In the end, through some findings of this paper, organizations will be able to gauge the return on investment on security investments. They should be able to measure successes and failures of past and current security investments and well informed on future investments.

1.4 Objectives

The problem statement and motivations bring the objective for this work. The objectives for this project will be:

a. To provide security metric quality taxonomy for operational security

b. To devise methods for matured security metrics for operational security

To achieve these objectives, the methodology and goals used for this work would be:

1. Conduct a literature review on existing research works and state of the art
2. Identify the key operational areas based industry expert inputs
3. Develop a taxonomy based on the key operational areas
4. Identify the key criteria or parameters that make a good quality metrics
5. Identify on how to categorize or rank the metrics to represent the maturity of a metric
6. Develop a method to guide for a quality security metrics
7. Develop a metric score card to represent maturity level
8. Develop a Security Metrics Maturity Index (SM-Mi)

1.5 Scope of Work

For the purpose of this research only a certain area of operational security is identified. Also to be more focused, to give a better view and example, we will choose few important and popular metrics among security practitioners. The research is aim to provide a very practical approach in operational security metrics for an organization, but is not meant to be treated as an exhaustive guide or resource. Metrics prioritization is out of the scope of this research as organizations have various different business objectives and goals.
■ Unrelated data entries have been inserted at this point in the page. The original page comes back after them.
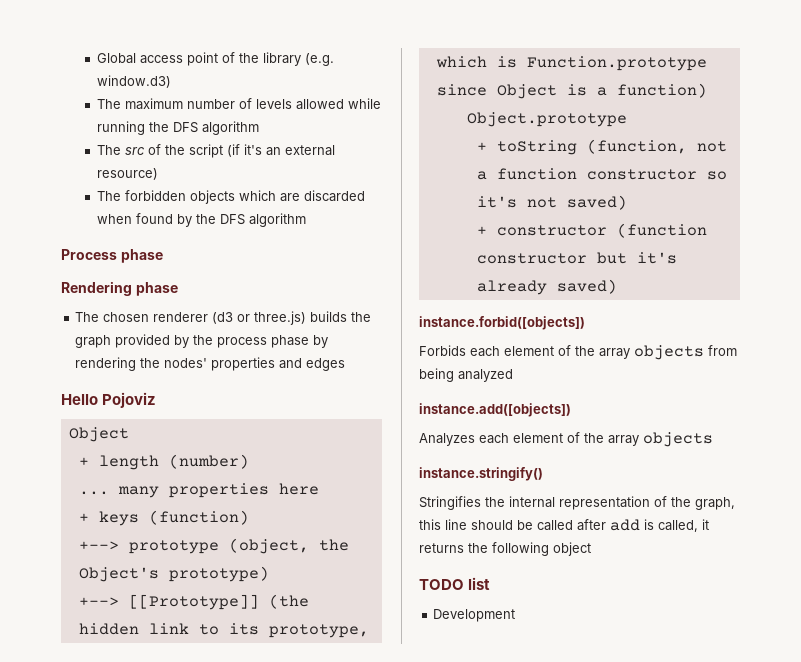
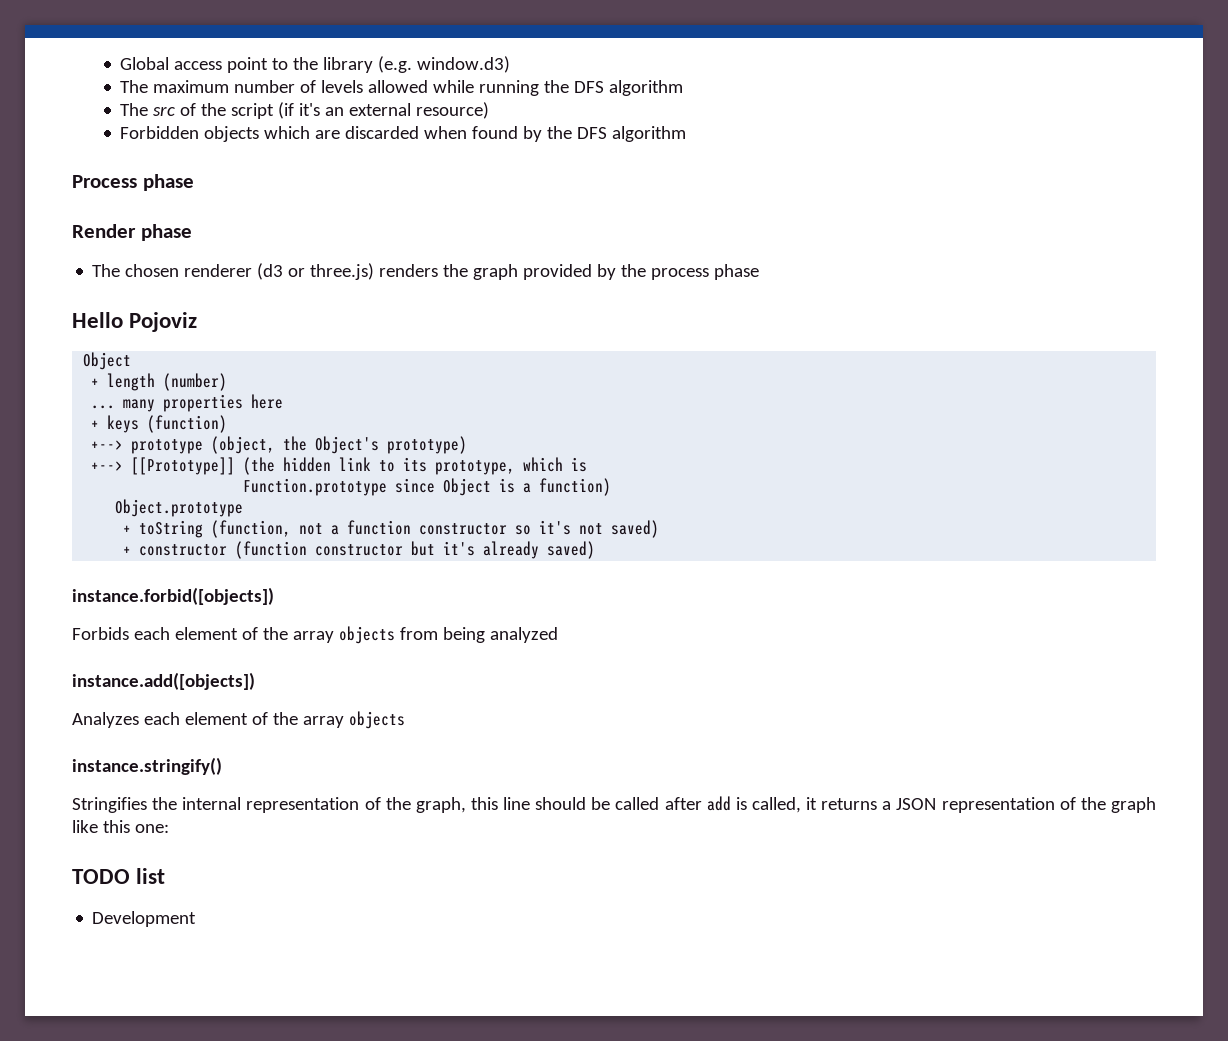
[221,52,235,63] of -> [272,58,289,70] to
[96,190,186,201] The forbidden -> [120,126,200,139] Forbidden
[61,281,132,296] Rendering -> [72,224,136,238] Render
[310,311,348,322] builds -> [379,264,439,277] renders
[313,335,329,348] [75,357,346,371] by rendering the nodes' properties and edges -> (760, 272) none
(517, 62) none -> (588, 464) //
[468,542,591,556] the following object -> [882,797,1157,813] [72,820,169,833] a JSON representation of the graph like this one:

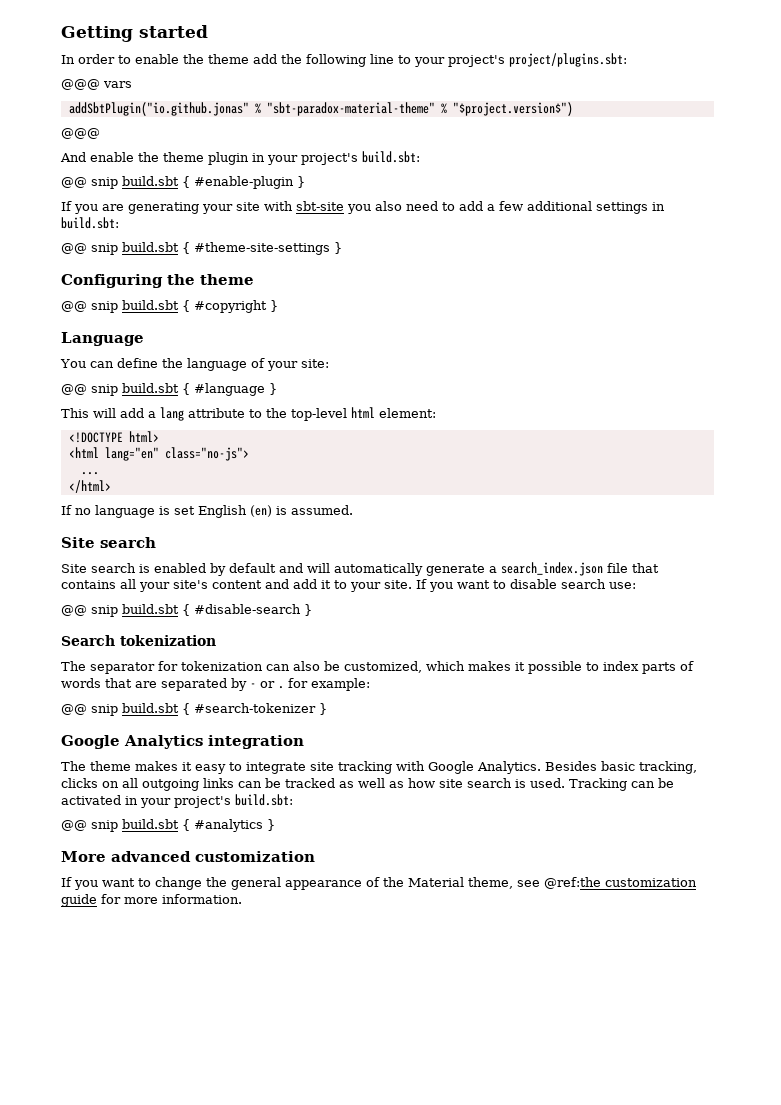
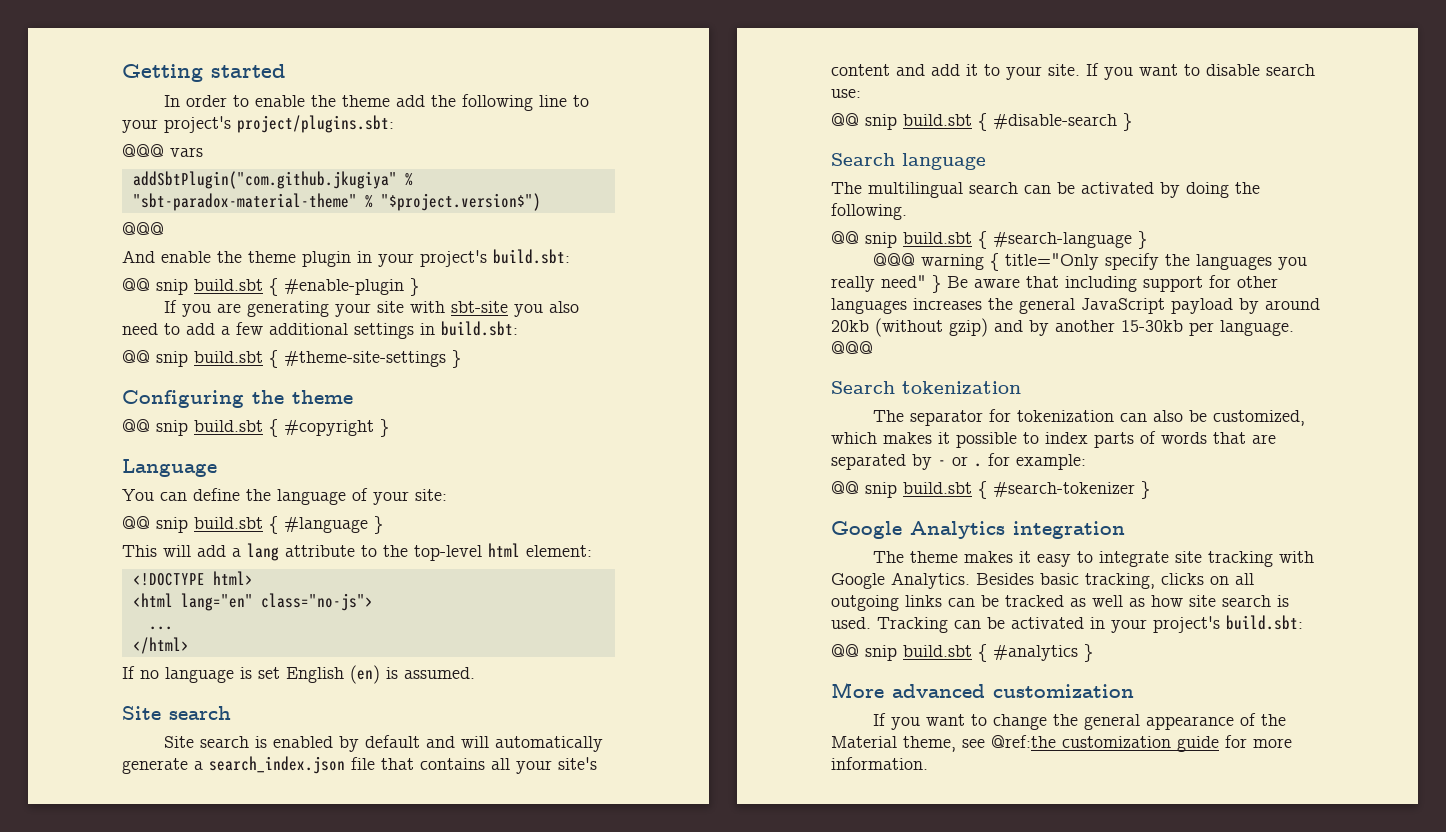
[68,102,249,116] addSbtPlugin("io.github.jonas" -> [132,171,397,189] addSbtPlugin("com.github.jkugiya"
(312, 610) none -> [831,153,986,170] [831,182,1260,198] [831,203,907,220] [831,231,1147,249] [873,253,1308,271] [831,275,1278,293] [831,298,1320,314] [831,318,1294,337] [831,341,873,354] // Search language // The multilingual search can be activated by doing the following. // @@ snip build.sbt { #search-language } // @@@ warning { title="Only specify the languages you really need" } Be aware that including support for other languages increases the general JavaScript payload by around 20kb (without gzip) and by another 15-30kb per language. @@@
These decide and dictate the type of metrics to be used and emphasized as such metrics will not be discussed [BARABANOV, 2011].

1.7 Thesis Layout

The research consists of 6 chapters; the first chapter will describe some security concepts and motivation for this topic. The second chapter will delve into the related works done in this area. This chapter will identify some key research findings and what is lacking in them and how some of the information will help for this thesis. As for the research methodology and proposed framework, chapter 3 will explain this. Chapter 4 will identify and explain in detail the formulation of proposed metrics and taxonomy for operational security in the form of techniques. Meanwhile Chapter 5 will discuss a case study based on the solution proposed. Chapter 6 will be a brief chapter that summarize the research and will discuss on future direction of this research.